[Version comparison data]
※ ※ ※
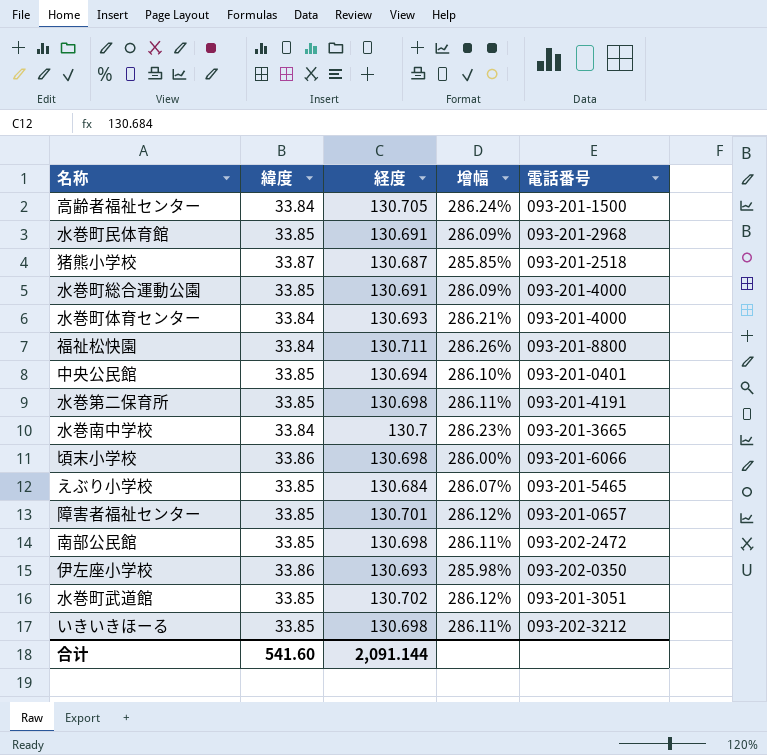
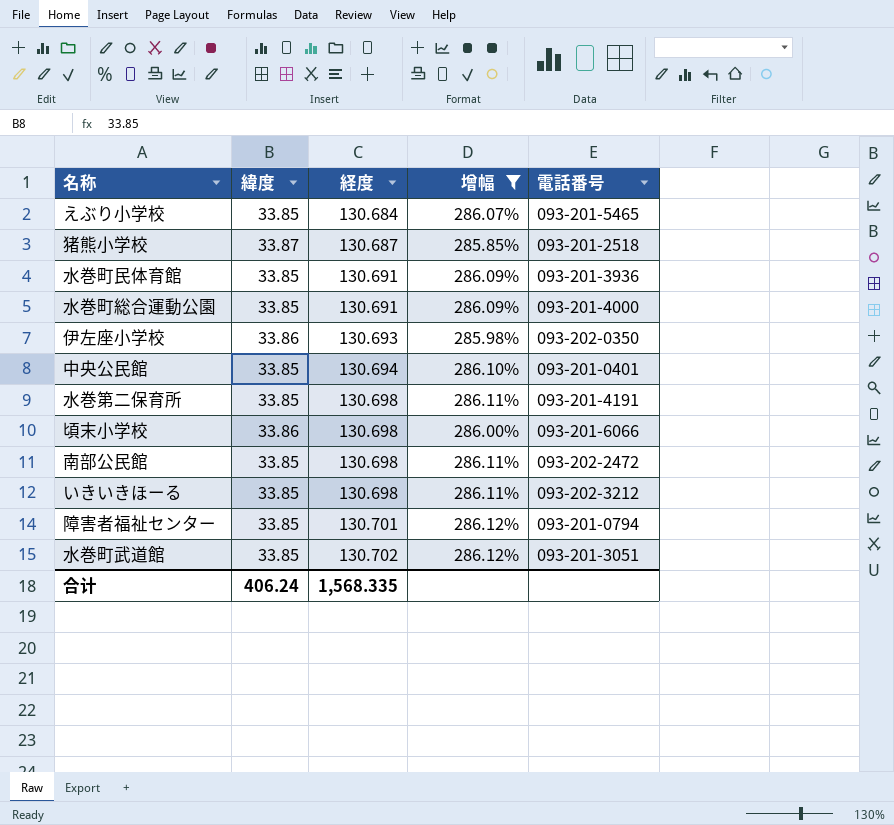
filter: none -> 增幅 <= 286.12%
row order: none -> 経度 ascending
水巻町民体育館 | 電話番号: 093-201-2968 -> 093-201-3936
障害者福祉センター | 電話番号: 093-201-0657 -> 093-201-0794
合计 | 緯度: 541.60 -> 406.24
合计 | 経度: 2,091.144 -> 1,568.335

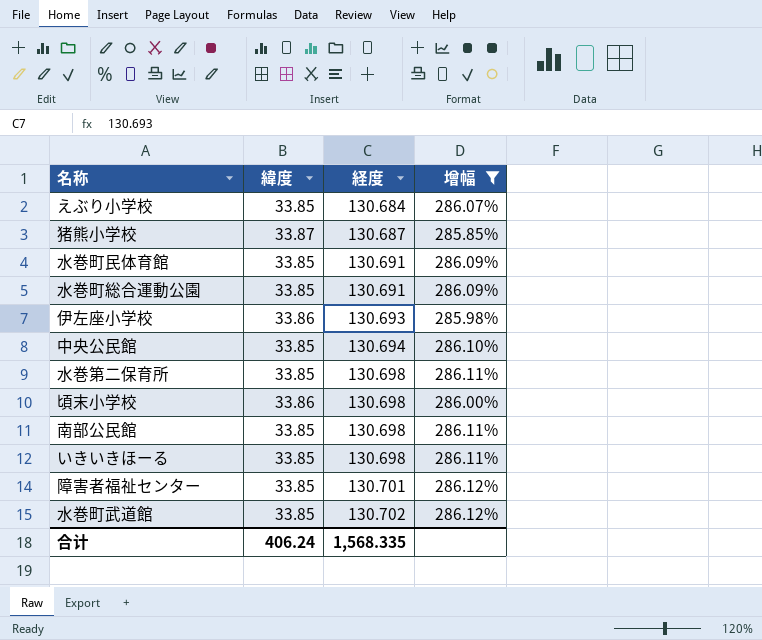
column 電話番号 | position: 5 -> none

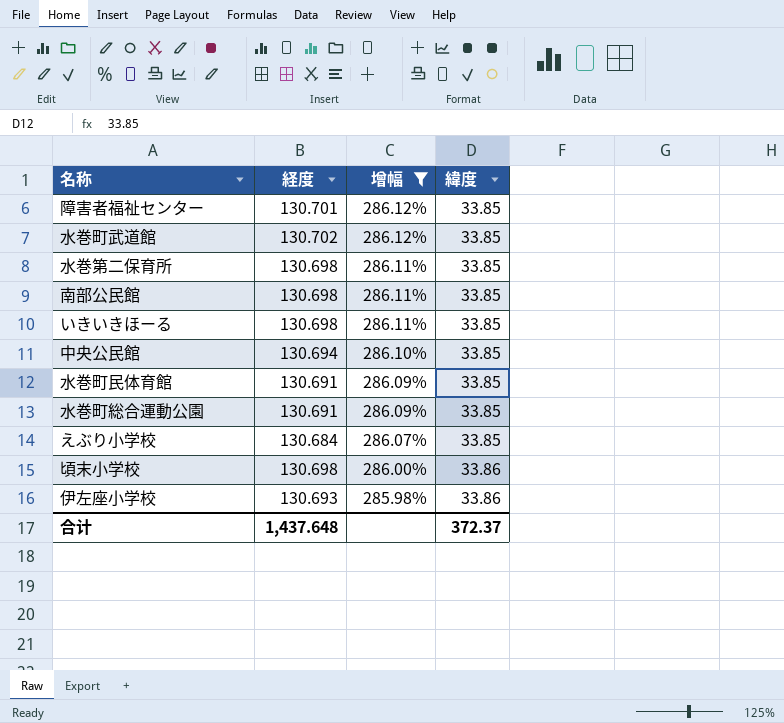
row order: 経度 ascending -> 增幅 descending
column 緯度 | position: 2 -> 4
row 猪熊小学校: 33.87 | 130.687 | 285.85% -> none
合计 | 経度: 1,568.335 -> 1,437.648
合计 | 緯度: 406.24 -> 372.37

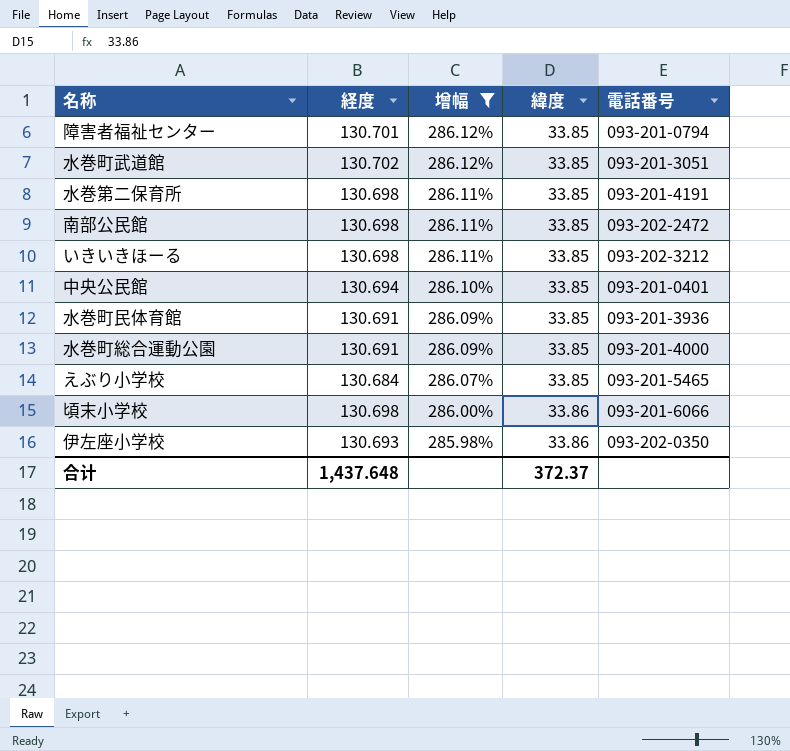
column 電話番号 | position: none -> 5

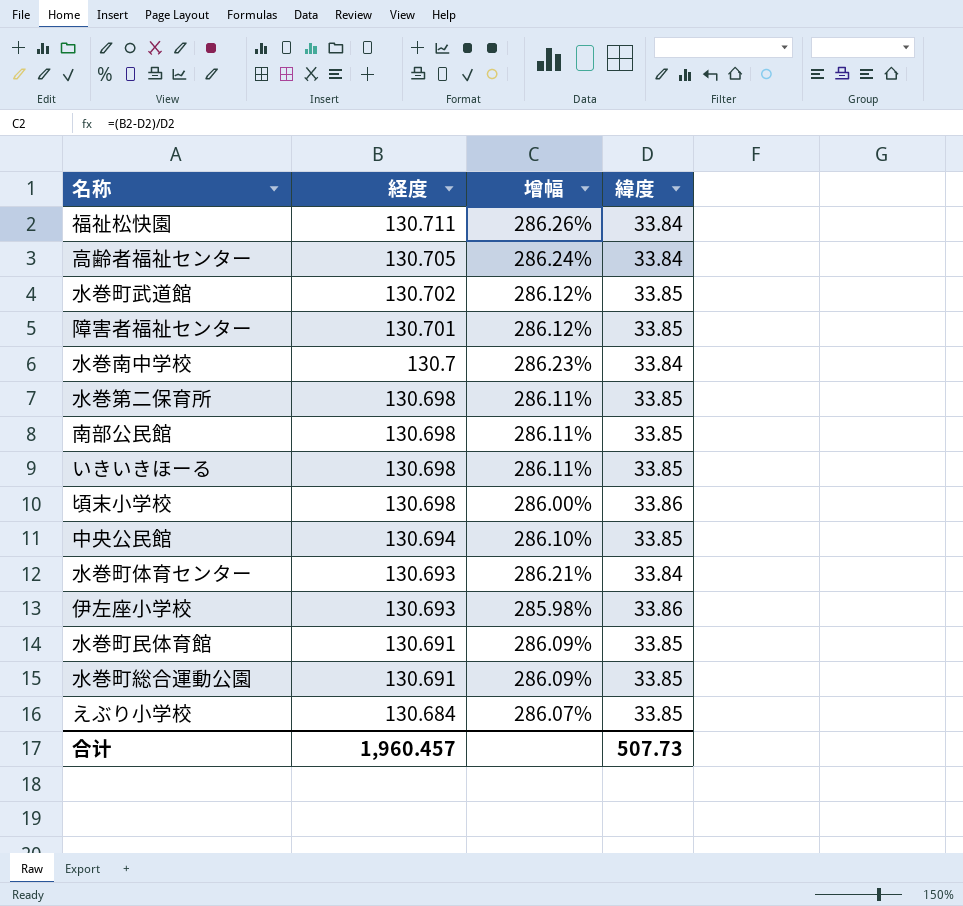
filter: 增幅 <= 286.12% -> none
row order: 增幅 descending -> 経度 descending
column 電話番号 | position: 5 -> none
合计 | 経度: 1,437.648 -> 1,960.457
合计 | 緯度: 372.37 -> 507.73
※ ※ ※
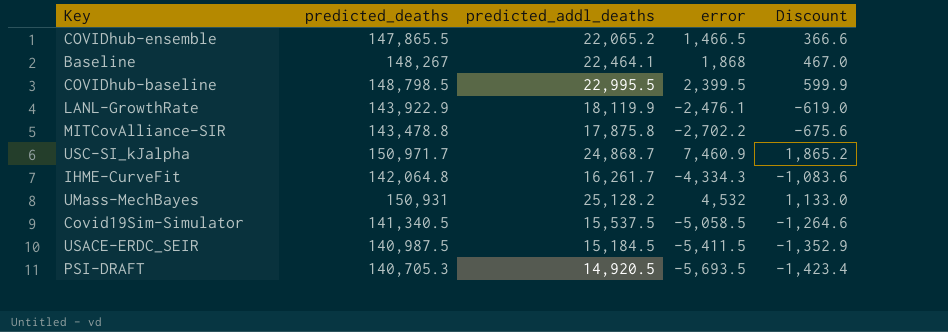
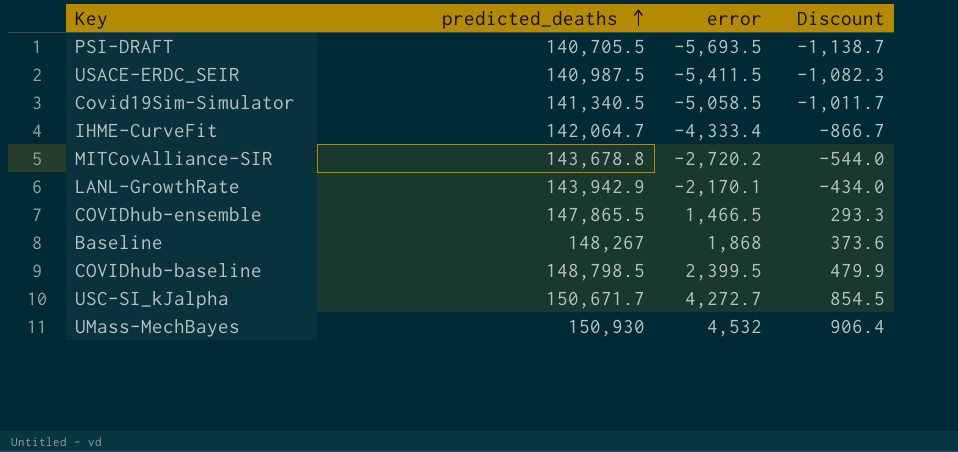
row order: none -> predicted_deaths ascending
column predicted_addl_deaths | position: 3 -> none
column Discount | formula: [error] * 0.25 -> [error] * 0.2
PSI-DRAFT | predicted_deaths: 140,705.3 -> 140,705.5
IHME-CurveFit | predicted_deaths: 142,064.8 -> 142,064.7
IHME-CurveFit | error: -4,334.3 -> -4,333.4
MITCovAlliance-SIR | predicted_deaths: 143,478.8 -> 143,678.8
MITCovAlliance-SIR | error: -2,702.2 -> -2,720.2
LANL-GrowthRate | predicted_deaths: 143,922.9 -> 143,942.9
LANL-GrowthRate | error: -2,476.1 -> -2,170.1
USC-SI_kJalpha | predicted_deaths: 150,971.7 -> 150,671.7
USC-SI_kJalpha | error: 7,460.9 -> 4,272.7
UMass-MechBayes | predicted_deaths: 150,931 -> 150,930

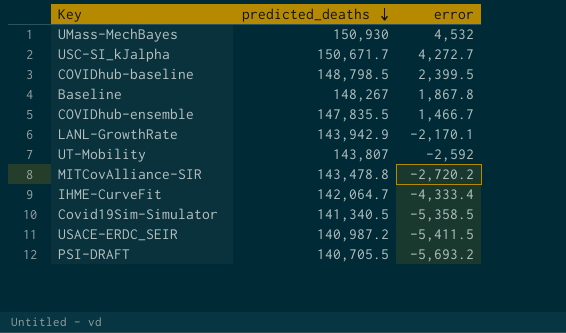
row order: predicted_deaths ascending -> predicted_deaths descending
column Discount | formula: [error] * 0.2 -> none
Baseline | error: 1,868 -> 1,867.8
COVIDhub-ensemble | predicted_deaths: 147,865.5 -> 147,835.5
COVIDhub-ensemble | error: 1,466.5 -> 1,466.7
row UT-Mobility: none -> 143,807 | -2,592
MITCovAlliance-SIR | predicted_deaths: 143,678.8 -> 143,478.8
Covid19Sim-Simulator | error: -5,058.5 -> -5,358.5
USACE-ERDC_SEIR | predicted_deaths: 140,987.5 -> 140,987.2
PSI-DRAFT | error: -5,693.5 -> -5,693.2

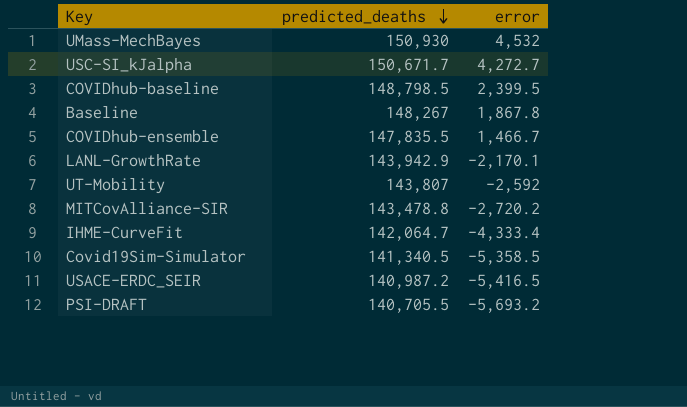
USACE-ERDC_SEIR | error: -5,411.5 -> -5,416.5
※ ※ ※
All lines above from the one containing "column Discount | formula: [error] * 0.25" up to and including the one containing "USACE-ERDC_SEIR | error: -5,411.5 -> -5,416.5" are to be set down exactly, and nothing else. Leave images out.

column Discount | formula: [error] * 0.25 -> [error] * 0.2
PSI-DRAFT | predicted_deaths: 140,705.3 -> 140,705.5
IHME-CurveFit | predicted_deaths: 142,064.8 -> 142,064.7
IHME-CurveFit | error: -4,334.3 -> -4,333.4
MITCovAlliance-SIR | predicted_deaths: 143,478.8 -> 143,678.8
MITCovAlliance-SIR | error: -2,702.2 -> -2,720.2
LANL-GrowthRate | predicted_deaths: 143,922.9 -> 143,942.9
LANL-GrowthRate | error: -2,476.1 -> -2,170.1
USC-SI_kJalpha | predicted_deaths: 150,971.7 -> 150,671.7
USC-SI_kJalpha | error: 7,460.9 -> 4,272.7
UMass-MechBayes | predicted_deaths: 150,931 -> 150,930

row order: predicted_deaths ascending -> predicted_deaths descending
column Discount | formula: [error] * 0.2 -> none
Baseline | error: 1,868 -> 1,867.8
COVIDhub-ensemble | predicted_deaths: 147,865.5 -> 147,835.5
COVIDhub-ensemble | error: 1,466.5 -> 1,466.7
row UT-Mobility: none -> 143,807 | -2,592
MITCovAlliance-SIR | predicted_deaths: 143,678.8 -> 143,478.8
Covid19Sim-Simulator | error: -5,058.5 -> -5,358.5
USACE-ERDC_SEIR | predicted_deaths: 140,987.5 -> 140,987.2
PSI-DRAFT | error: -5,693.5 -> -5,693.2

USACE-ERDC_SEIR | error: -5,411.5 -> -5,416.5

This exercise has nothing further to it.